* [WORK ITEM] Apart from the images, the records below need to be copied exactly.

Front-end code change data:
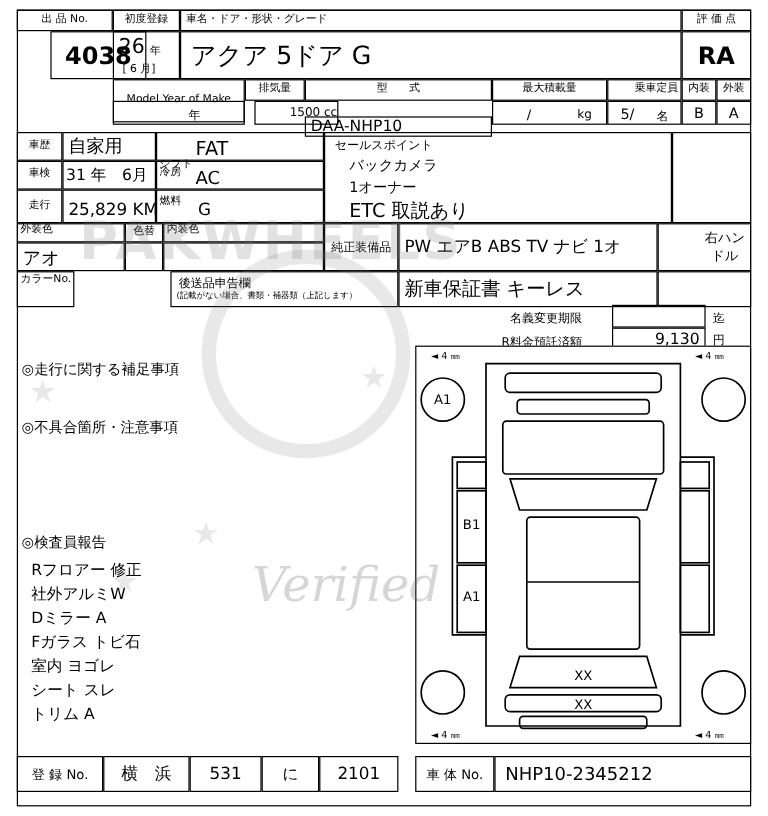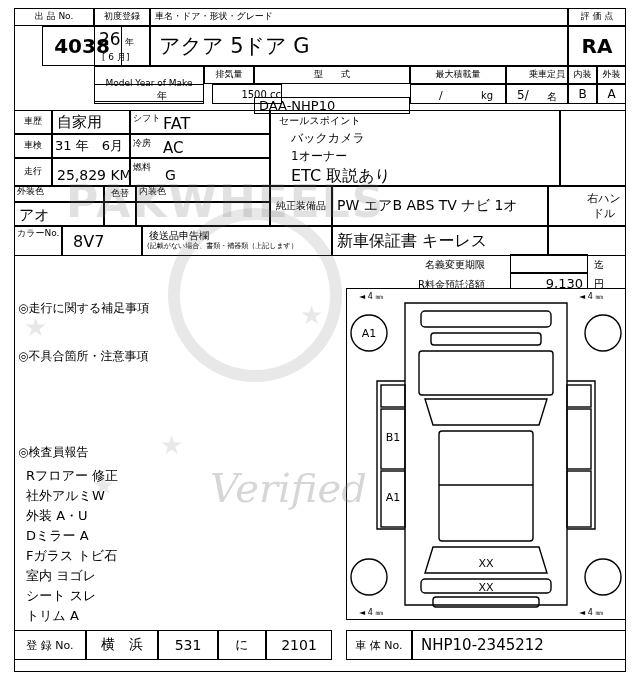--- a/index.html
+++ b/index.html
@@ -88,7 +88,7 @@
     <span style="font-size:15px;">自家用</span>
   </div>
   <div class="bx b" style="left:130px;top:110px;width:140px;height:24px;">
-    <span style="position:absolute;left:2px;top:1px;font-size:9px;">シフト</span>
+    <span style="position:absolute;left:2px;top:19px;font-size:9px;">シフト</span>
     <span style="position:absolute;left:32px;top:3px;font-size:16px;">FAT</span>
   </div>
 

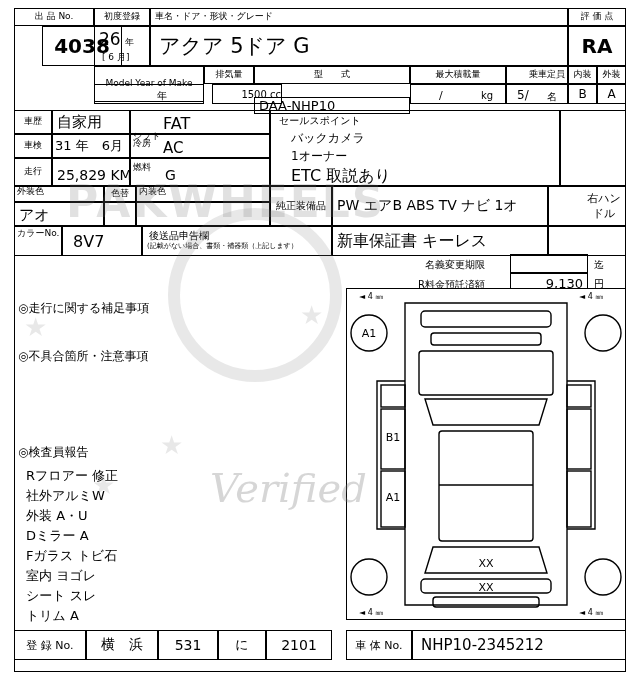--- a/index.html
+++ b/index.html
@@ -121,9 +121,6 @@
   <div class="bx b" style="left:136px;top:202px;width:134px;height:24px;"></div>
 
   <div class="bx b lbl" style="left:14px;top:226px;width:48px;height:30px;padding-left:2px;padding-top:2px;">カラーNo.</div>
-  <div class="bx b" style="left:62px;top:226px;width:80px;height:30px;">
-    <span style="position:absolute;left:10px;top:5px;font-size:16px;">8V7</span>
-  </div>
   <div class="bx b" style="left:142px;top:226px;width:190px;height:30px;">
     <span style="position:absolute;left:6px;top:2px;font-size:10px;">後送品申告欄</span>
     <span class="tiny" style="position:absolute;left:4px;top:16px;">(記載がない場合、書類・補器類（上記します）</span>

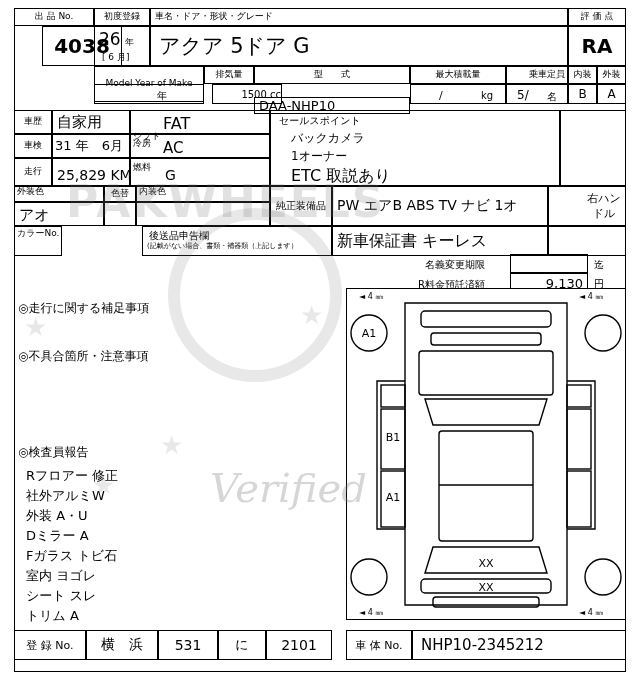--- a/index.html
+++ b/index.html
@@ -166,7 +166,6 @@
   <div style="position:absolute;left:26px;top:466px;font-size:13px;line-height:20px;">
     <div>Rフロアー 修正</div>
     <div>社外アルミW</div>
-    <div>外装 A・U</div>
     <div>Dミラー A</div>
     <div>Fガラス トビ石</div>
     <div>室内 ヨゴレ</div>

* [ANSWER BELOW]
--- a/index.html
+++ b/index.html
@@ -88,7 +88,7 @@
     <span style="font-size:15px;">自家用</span>
   </div>
   <div class="bx b" style="left:130px;top:110px;width:140px;height:24px;">
-    <span style="position:absolute;left:2px;top:1px;font-size:9px;">シフト</span>
+    <span style="position:absolute;left:2px;top:19px;font-size:9px;">シフト</span>
     <span style="position:absolute;left:32px;top:3px;font-size:16px;">FAT</span>
   </div>
 

--- a/index.html
+++ b/index.html
@@ -121,9 +121,6 @@
   <div class="bx b" style="left:136px;top:202px;width:134px;height:24px;"></div>
 
   <div class="bx b lbl" style="left:14px;top:226px;width:48px;height:30px;padding-left:2px;padding-top:2px;">カラーNo.</div>
-  <div class="bx b" style="left:62px;top:226px;width:80px;height:30px;">
-    <span style="position:absolute;left:10px;top:5px;font-size:16px;">8V7</span>
-  </div>
   <div class="bx b" style="left:142px;top:226px;width:190px;height:30px;">
     <span style="position:absolute;left:6px;top:2px;font-size:10px;">後送品申告欄</span>
     <span class="tiny" style="position:absolute;left:4px;top:16px;">(記載がない場合、書類・補器類（上記します）</span>

--- a/index.html
+++ b/index.html
@@ -166,7 +166,6 @@
   <div style="position:absolute;left:26px;top:466px;font-size:13px;line-height:20px;">
     <div>Rフロアー 修正</div>
     <div>社外アルミW</div>
-    <div>外装 A・U</div>
     <div>Dミラー A</div>
     <div>Fガラス トビ石</div>
     <div>室内 ヨゴレ</div>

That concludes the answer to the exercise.